> **Data supplied**
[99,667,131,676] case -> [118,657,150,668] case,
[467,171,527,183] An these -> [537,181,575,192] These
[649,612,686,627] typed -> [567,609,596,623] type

==

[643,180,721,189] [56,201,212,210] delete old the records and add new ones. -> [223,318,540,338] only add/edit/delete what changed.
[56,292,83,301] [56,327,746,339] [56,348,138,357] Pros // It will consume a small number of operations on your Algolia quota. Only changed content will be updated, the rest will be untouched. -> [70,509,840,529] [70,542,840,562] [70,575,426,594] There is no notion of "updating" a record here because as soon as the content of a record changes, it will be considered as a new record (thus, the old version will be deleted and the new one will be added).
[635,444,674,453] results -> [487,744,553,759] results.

> **Brief**
Of all the entries above, repeat only the lines from the line that has "[99,667,131,676] case ->" to the line that has "[649,612,686,627] typed ->", both lines included, exactly.

> **Solution**
[99,667,131,676] case -> [118,657,150,668] case,
[467,171,527,183] An these -> [537,181,575,192] These
[649,612,686,627] typed -> [567,609,596,623] type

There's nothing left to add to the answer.